Under this line are the records; repeat exactly the lines starting at the one containing "table-layout:fixed; width:289px; font-size:17px;" and ending at the one containing "Form. Prof. ...............</span>", omitting pictures.

------

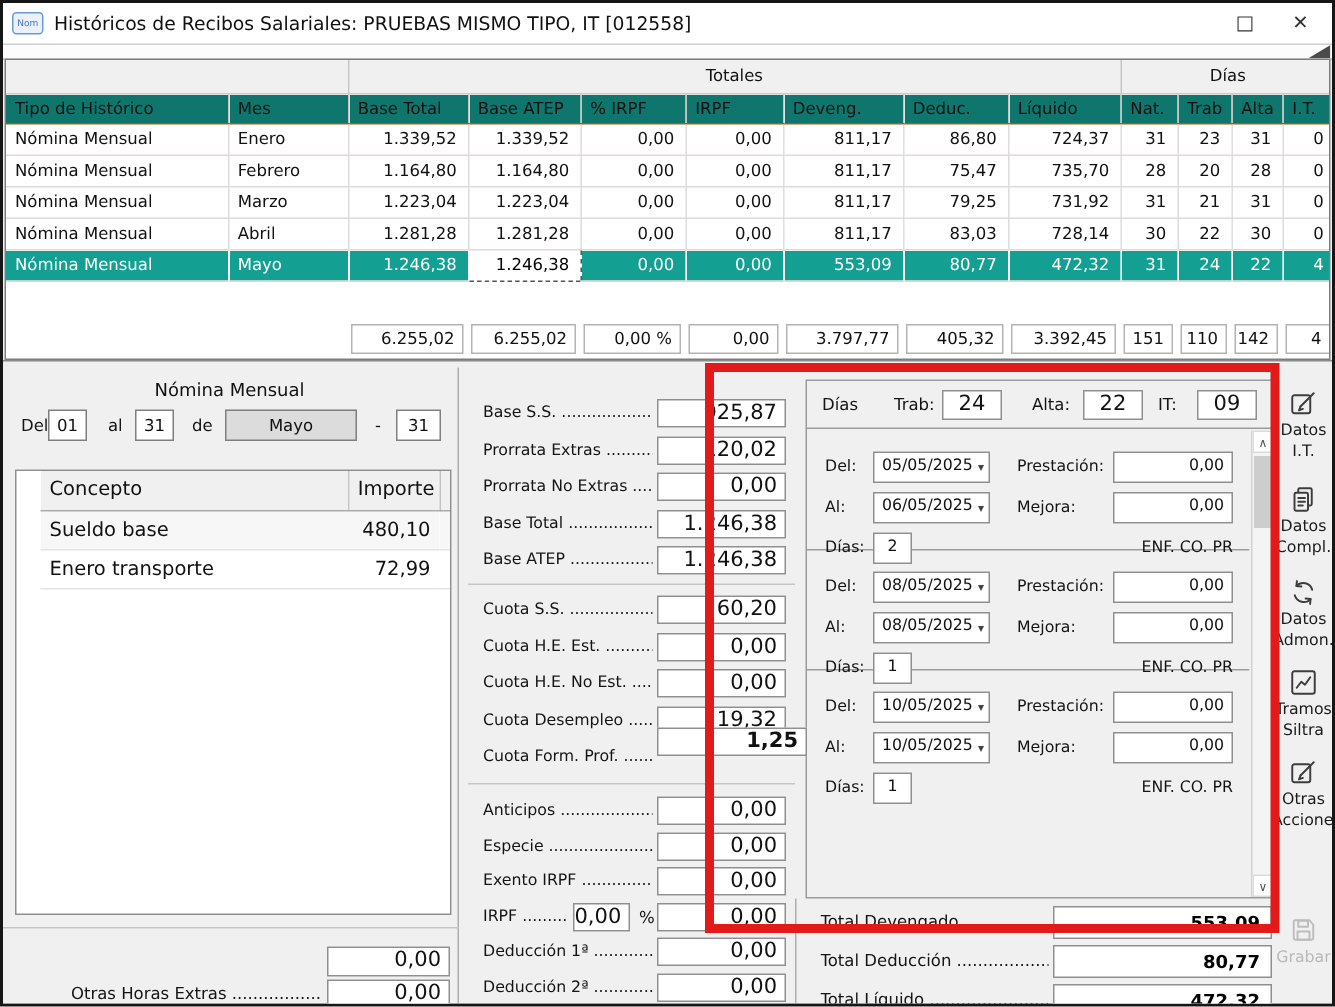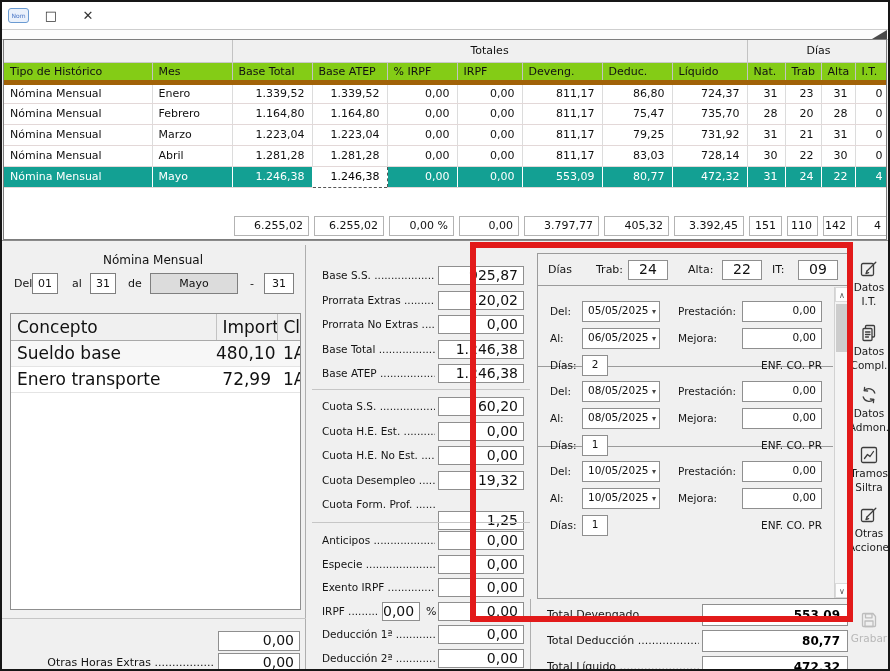--- a/index.html
+++ b/index.html
@@ -121,6 +121,7 @@
 
   <div class="titlebar">
     <span class="appicon"><span>Nom</span></span>
+    <span class="title">Históricos de Recibos Salariales: PRUEBAS MISMO TIPO, IT [012558]</span>
     <span class="winbtn">□</span>
     <span class="winbtn">✕</span>
   </div>

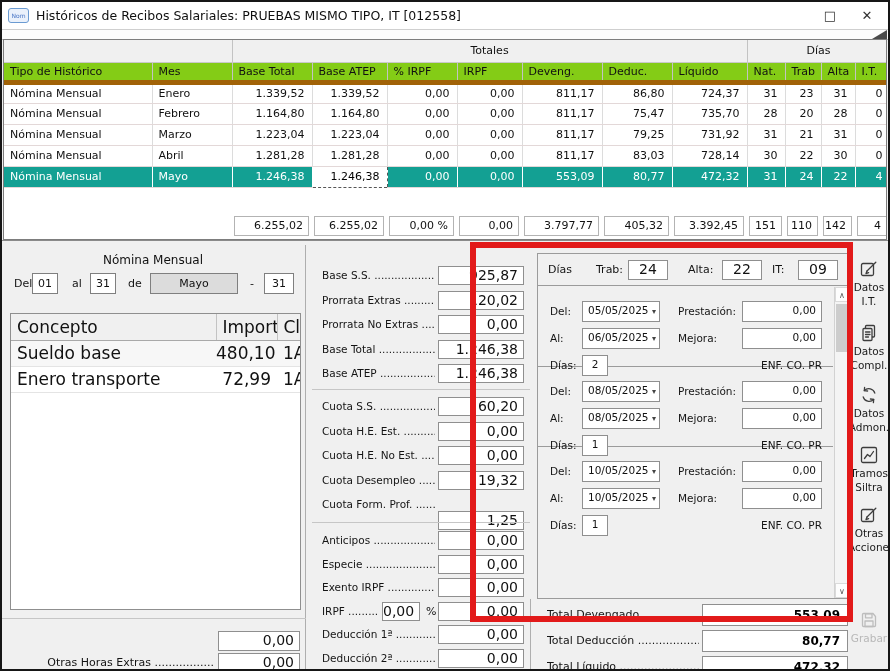--- a/index.html
+++ b/index.html
@@ -30,8 +30,8 @@
   .hist td { overflow:hidden; white-space:nowrap; }
   .hist tr.grp td { height:22px; background:#f0f0f0; border-right:1px solid #c3c3c3;
                     border-bottom:1px solid #c9c9c9; text-align:center; }
-  .hist tr.hdr td { height:20px; background:#84cc16; border-right:1px solid #c3c3c3;
-                    border-bottom:5px solid #a16207; padding-left:6px; }
+  .hist tr.hdr td { height:20px; background:#0f766e; border-right:1px solid #c3c3c3;
+                    border-bottom:1px solid #a16207; padding-left:6px; }
   .hist tr.dr td { height:21px; border-right:1px solid #dcdcdc; border-bottom:1px solid #e3d8d8;
                    padding-left:6px; background:#fff; }
   .hist td.num { text-align:right; padding-right:7px; padding-left:0; }

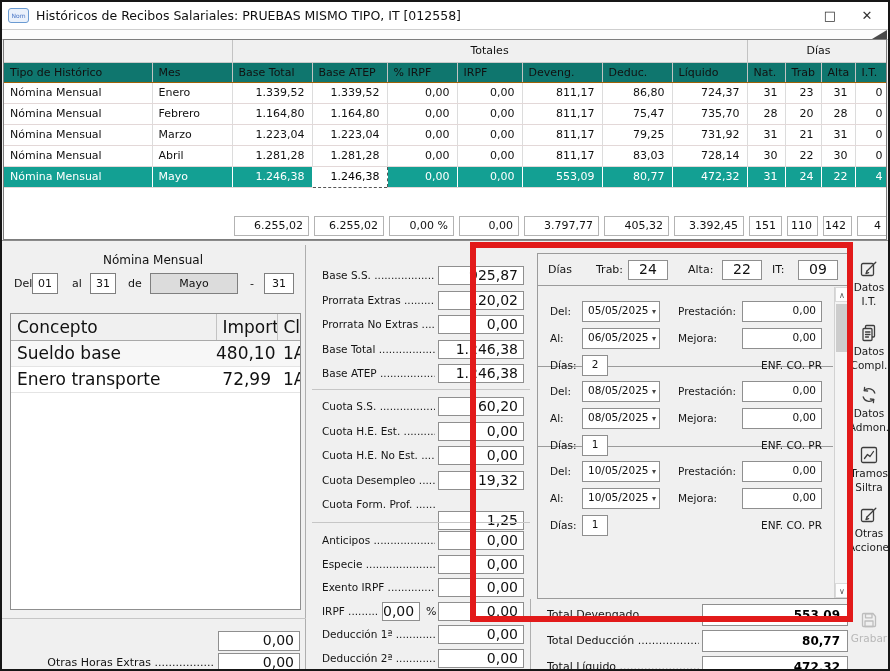--- a/index.html
+++ b/index.html
@@ -61,7 +61,7 @@
   .pbox.month { background:#dcdcdc; }
   .ctable { position:absolute; left:8px; top:72px; width:291px; height:297px; background:#fff;
             border:1px solid #8f8f8f; overflow:hidden; }
-  .ctable table { border-collapse:collapse; table-layout:fixed; width:289px; font-size:17px; color:#111; }
+  .ctable table { border-collapse:collapse; table-layout:fixed; width:289px; font-size:13px; color:#111;margin-left:16px; }
   .ctable td { overflow:hidden; white-space:nowrap; }
   .ctable tr.chdr td { height:26px; background:#f0f0f0; border-right:1px solid #c3c3c3;
                        border-bottom:1px solid #a9a9a9; padding-left:6px; }

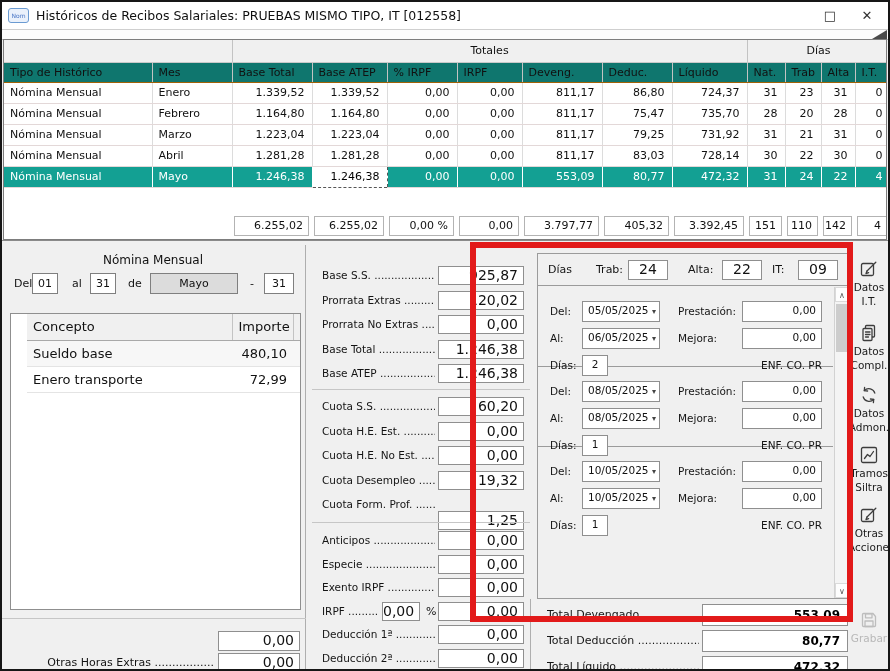--- a/index.html
+++ b/index.html
@@ -431,7 +431,7 @@
       <span class="lbl alabel" style="left: 320px; top: 233px;">Cuota Desempleo ................</span>
       <div class="fld" style="left: 436px; top: 230px; width: 86px;">19,32</div>
       <span class="lbl alabel" style="left: 320px; top: 257px;">Cuota Form. Prof. ...............</span>
-      <div class="fld" style="left: 436px; top: 270px; width: 86px;">1,25</div>
+      <div class="fld" style="left: 436px; top: 244px; width: 100px; font-weight: bold;">1,25</div>
       <span class="lbl alabel" style="left: 320px; top: 293px;">Anticipos .............................</span>
       <div class="fld" style="left: 436px; top: 290px; width: 86px;">0,00</div>
       <span class="lbl alabel" style="left: 320px; top: 317px;">Especie ................................</span>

------

> _Output below_
-  .ctable table { border-collapse:collapse; table-layout:fixed; width:289px; font-size:17px; color:#111; }
+  .ctable table { border-collapse:collapse; table-layout:fixed; width:289px; font-size:13px; color:#111;margin-left:16px; }
   .ctable td { overflow:hidden; white-space:nowrap; }
   .ctable tr.chdr td { height:26px; background:#f0f0f0; border-right:1px solid #c3c3c3;
                        border-bottom:1px solid #a9a9a9; padding-left:6px; }

--- a/index.html
+++ b/index.html
@@ -431,7 +431,7 @@
       <span class="lbl alabel" style="left: 320px; top: 233px;">Cuota Desempleo ................</span>
       <div class="fld" style="left: 436px; top: 230px; width: 86px;">19,32</div>
       <span class="lbl alabel" style="left: 320px; top: 257px;">Cuota Form. Prof. ...............</span>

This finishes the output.